Output, exactly as written, the lines below starting at the line containing "Freebet ticket up" and ending at the line containing "text: Freebet ->". Drop the pictures and keep both end lines.

==== DATA ====

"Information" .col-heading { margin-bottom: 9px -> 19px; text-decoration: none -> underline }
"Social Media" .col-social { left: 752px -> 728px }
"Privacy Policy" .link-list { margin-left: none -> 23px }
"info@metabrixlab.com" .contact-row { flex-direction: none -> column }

====
==== DATA ====

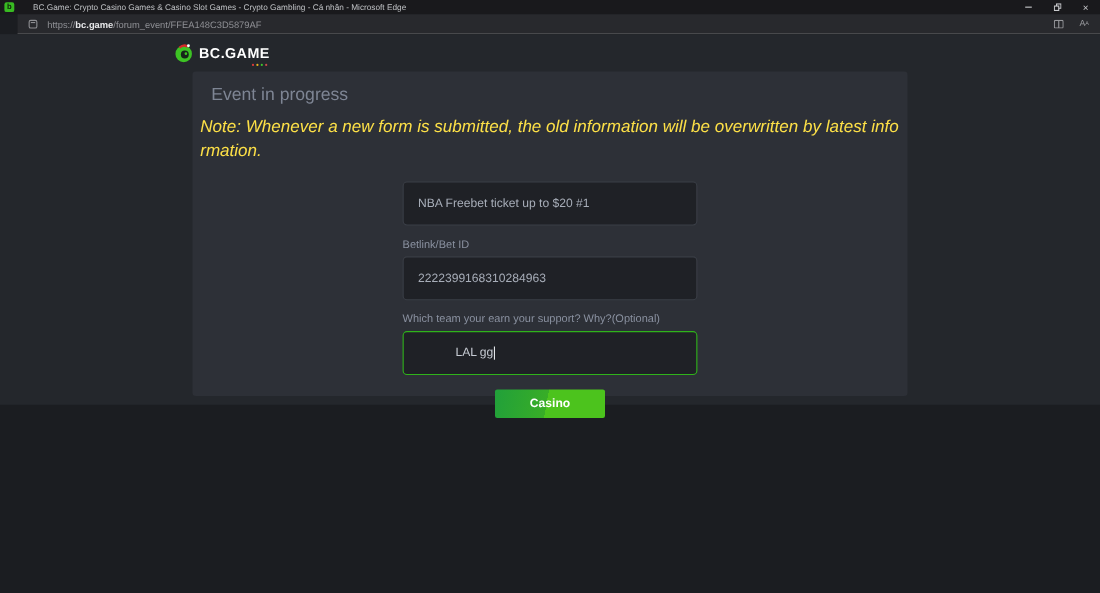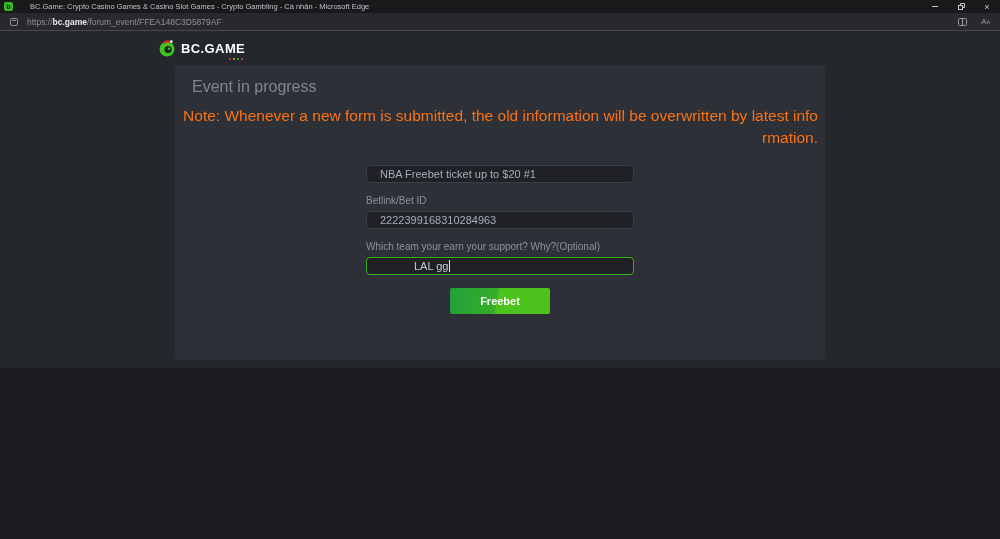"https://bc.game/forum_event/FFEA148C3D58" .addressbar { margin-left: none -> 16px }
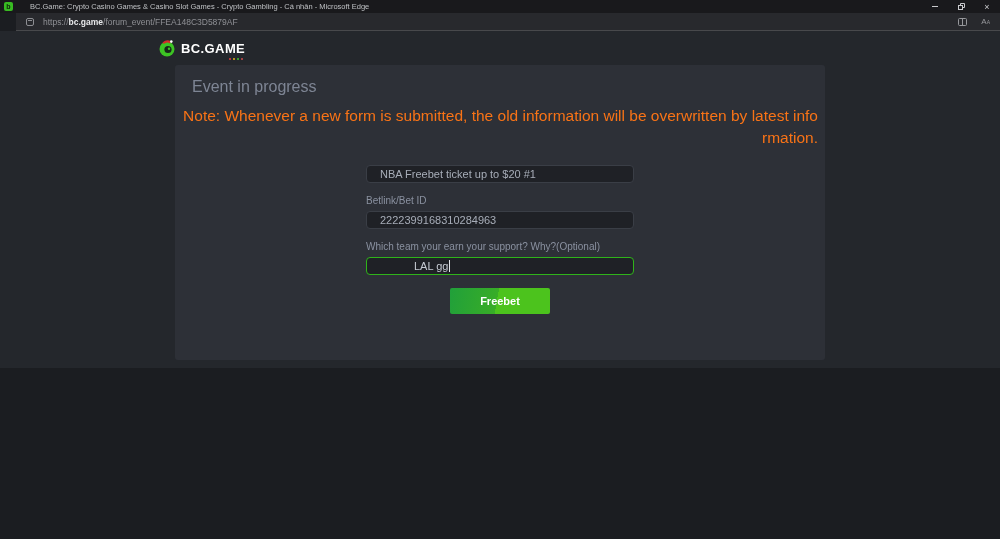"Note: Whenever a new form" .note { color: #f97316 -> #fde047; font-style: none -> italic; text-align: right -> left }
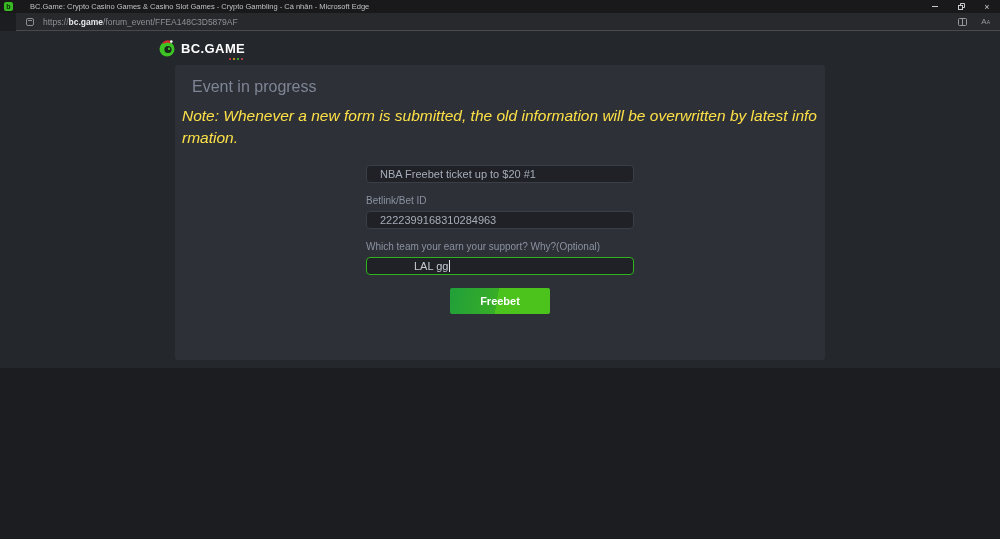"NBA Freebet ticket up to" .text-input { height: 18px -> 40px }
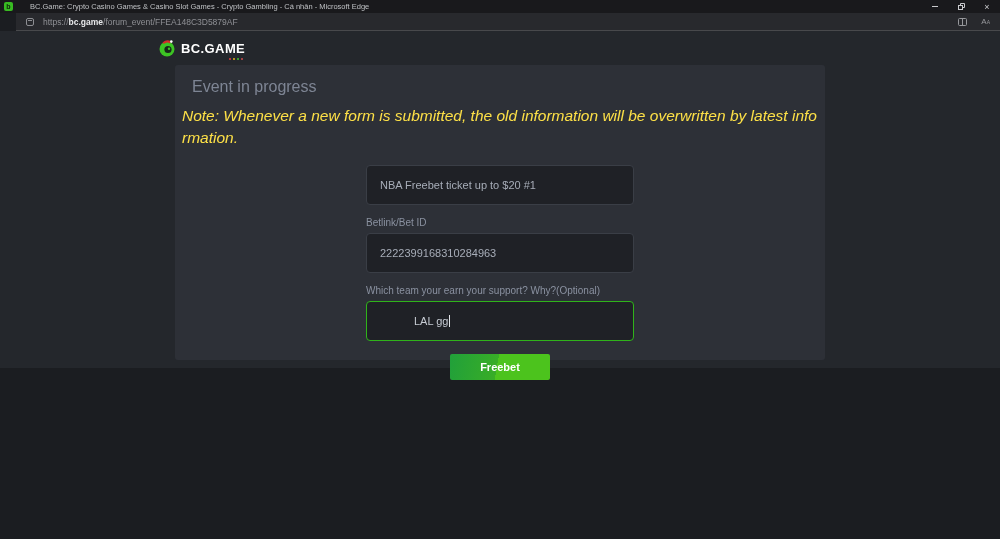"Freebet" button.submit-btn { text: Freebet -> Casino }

====

REPLY:
"NBA Freebet ticket up to" .text-input { height: 18px -> 40px }
"Freebet" button.submit-btn { text: Freebet -> Casino }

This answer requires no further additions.